One of the aims of my contribution to the North East CIPR conference was to try and pull together some of the ideas and themes devdloped by an impressive line-up of earlier speakers, beginning with Robin Hamman, of Headshift, followed by Stephen Davies talking about Twitter, Simon Wakeman on social media and local government and Mark Payne from West Midlands Police.
My contribution was about encouraging delegates to think more carefully about the implications of the growth of social media on PR practice. Clearly, I was preaching to the converted in that they wouldn't have attended if that was not their intention, but I thought it would be useful to highlight some of my sources and suggestions for further reading.
I used three core themes. Firstly, I tried to illustrate the way in which the very rapid adoption of social media technologies has changed the "vector of communication" (see Online Public Relations 2nd ed, by Phillips and Young). Suddenly, almost everyone can pass on their views to almost anyone else, and these views are linked and searchable; reputation is the aggregation of individual opinions, and this aggregation is empowered by social media. At a micro-level do a Twitter search on #necipr and see what views were expressed in real time by a significant percentage of delegates; searchable reputation, or the doing it because we can twitterings of a small, self-selecting group of technophiles - you choice!).
Secondly, I used the CIPR's own eyes-ears-mouth logo to stress the importance of listening and watching as well as speaking, and suggesting the two to one ratio expressed visually is actually at the top end of talking. To varying degrees, I think all the other speakers made similar points.
My third theme was ethics, based on my optimistic belief that the reach, transparency and porosity offered by digital communication (see Gregory and Fawkes 2000 JoCM paper Applying Communications Theory to the Internet) brings the work of PR into the public gaze in a way in which we have not seen before. In one sense all this is saying, bluntly, is that you have to be more honest because the internet means that if you try to deceive you are much more likely to get caught. More importantly, social media forces PR practice out into the open; it is harder to be the invisible hand shaping messages when the communicators are tangible and named.
I used a video made by the United States Air Force to examine how it sought to enlist social media in the battle for truth in the propaganda war on terror; lots of explosions cast an intriguing light on the notion of a PR offensive.
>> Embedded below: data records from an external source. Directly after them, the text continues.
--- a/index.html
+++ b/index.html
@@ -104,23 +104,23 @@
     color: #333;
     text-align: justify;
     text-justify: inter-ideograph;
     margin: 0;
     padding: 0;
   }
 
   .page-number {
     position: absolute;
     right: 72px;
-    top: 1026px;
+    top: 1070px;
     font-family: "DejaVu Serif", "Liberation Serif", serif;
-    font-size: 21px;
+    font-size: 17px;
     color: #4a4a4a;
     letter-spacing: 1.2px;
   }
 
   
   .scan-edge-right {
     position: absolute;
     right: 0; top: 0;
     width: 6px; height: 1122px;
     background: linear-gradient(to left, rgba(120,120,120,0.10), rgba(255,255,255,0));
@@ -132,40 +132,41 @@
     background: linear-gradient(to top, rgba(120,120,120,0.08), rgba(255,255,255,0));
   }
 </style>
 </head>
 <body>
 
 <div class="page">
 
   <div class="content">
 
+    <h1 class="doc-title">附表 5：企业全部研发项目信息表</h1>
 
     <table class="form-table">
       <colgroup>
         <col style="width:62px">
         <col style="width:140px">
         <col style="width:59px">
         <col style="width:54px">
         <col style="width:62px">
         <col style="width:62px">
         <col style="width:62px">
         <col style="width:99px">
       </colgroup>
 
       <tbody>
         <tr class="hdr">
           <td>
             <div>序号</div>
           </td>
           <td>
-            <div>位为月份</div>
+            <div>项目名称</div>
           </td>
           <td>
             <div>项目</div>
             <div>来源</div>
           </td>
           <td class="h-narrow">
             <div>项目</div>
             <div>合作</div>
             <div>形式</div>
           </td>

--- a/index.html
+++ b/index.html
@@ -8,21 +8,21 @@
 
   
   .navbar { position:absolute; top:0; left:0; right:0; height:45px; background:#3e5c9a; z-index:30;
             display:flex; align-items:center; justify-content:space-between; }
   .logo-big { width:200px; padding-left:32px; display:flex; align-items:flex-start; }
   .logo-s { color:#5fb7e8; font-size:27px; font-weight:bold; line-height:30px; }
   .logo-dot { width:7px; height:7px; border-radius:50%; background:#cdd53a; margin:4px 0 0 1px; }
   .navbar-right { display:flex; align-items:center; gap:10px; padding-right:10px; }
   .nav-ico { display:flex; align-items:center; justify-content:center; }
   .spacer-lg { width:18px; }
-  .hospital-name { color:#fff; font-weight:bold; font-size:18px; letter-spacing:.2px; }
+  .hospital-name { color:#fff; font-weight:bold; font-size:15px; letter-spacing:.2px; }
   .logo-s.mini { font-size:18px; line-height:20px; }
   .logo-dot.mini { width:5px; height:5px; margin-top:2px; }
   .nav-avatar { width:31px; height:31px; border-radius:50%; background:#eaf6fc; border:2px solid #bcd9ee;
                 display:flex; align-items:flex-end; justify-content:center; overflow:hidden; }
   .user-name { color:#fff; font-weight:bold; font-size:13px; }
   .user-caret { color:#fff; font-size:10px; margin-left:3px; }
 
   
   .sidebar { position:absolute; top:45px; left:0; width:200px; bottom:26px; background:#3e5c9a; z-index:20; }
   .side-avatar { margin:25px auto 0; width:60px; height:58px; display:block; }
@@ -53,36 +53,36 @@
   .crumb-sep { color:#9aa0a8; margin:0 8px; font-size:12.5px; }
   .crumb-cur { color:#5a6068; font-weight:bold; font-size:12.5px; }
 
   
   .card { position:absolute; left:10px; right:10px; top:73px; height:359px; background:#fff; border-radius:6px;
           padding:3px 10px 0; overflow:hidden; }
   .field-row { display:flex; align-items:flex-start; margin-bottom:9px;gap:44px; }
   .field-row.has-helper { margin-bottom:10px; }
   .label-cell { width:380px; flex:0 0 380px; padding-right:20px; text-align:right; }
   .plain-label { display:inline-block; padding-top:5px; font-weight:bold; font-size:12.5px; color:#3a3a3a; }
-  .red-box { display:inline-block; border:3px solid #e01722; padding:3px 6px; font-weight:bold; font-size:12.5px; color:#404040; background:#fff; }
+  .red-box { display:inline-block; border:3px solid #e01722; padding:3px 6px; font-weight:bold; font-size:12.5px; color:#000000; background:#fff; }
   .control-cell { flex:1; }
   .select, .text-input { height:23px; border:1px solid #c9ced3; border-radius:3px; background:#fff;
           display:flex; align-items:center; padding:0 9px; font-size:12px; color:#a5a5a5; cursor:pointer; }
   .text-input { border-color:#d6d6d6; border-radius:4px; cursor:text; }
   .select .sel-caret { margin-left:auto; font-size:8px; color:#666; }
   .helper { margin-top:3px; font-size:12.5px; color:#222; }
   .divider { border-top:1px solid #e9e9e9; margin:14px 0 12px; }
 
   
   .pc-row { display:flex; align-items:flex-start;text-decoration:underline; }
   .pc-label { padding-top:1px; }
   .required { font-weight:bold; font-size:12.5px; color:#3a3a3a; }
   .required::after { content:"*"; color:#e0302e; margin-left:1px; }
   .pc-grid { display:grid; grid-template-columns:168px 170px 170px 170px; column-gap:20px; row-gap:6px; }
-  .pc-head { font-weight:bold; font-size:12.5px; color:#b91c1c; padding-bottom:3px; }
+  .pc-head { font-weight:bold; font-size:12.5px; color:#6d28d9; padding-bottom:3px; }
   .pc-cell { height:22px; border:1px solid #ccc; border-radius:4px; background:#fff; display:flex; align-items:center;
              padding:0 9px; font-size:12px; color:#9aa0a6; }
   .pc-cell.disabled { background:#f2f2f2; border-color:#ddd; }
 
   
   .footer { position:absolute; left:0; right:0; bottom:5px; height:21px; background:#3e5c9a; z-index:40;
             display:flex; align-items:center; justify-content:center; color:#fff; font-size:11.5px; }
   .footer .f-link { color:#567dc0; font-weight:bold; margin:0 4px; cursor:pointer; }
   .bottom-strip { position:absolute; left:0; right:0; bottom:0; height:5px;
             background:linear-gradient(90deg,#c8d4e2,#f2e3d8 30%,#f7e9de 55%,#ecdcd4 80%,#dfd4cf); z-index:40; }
The video is helpful in showing how the USAF tries to harness new techniques, and the importance of storytelling as communications tool, but at the same time showed little willingness to create dialogue - more shoot first, ask questions later than a Grunigian attempt at two -way symmetrical communication.
I also used the USAF guide to responding to adverse blog posts. It is very rigid and formulaic but worth careful consideration - especially if, as many delegates were, you are communicating on behalf of an inherently conservative and inflexible organisation.
Having talked about dialogue, we thought about who we need to talk to. Like the final speaker, Robin Wilson, of McCann Erikson, I used the ladder developed by Groundswell, and also drew on analogies linked to discovery developed by David Jennings in Net, Blogs and Rock'n'Roll. Maybe I should have said more about foraging, crowdsourcing and social bookmarking....
To put all this effort into context - remember it is effort, and it therefore must mesh with the organisational plan - I looked briefly at David Phillips' visualisation of a Grunigian view of PR.
My things to think about included Steve Rubel on lifestreaming with Posterous and the growth of services such as Audioboo - see Neville Hobson for up to the minute exposition.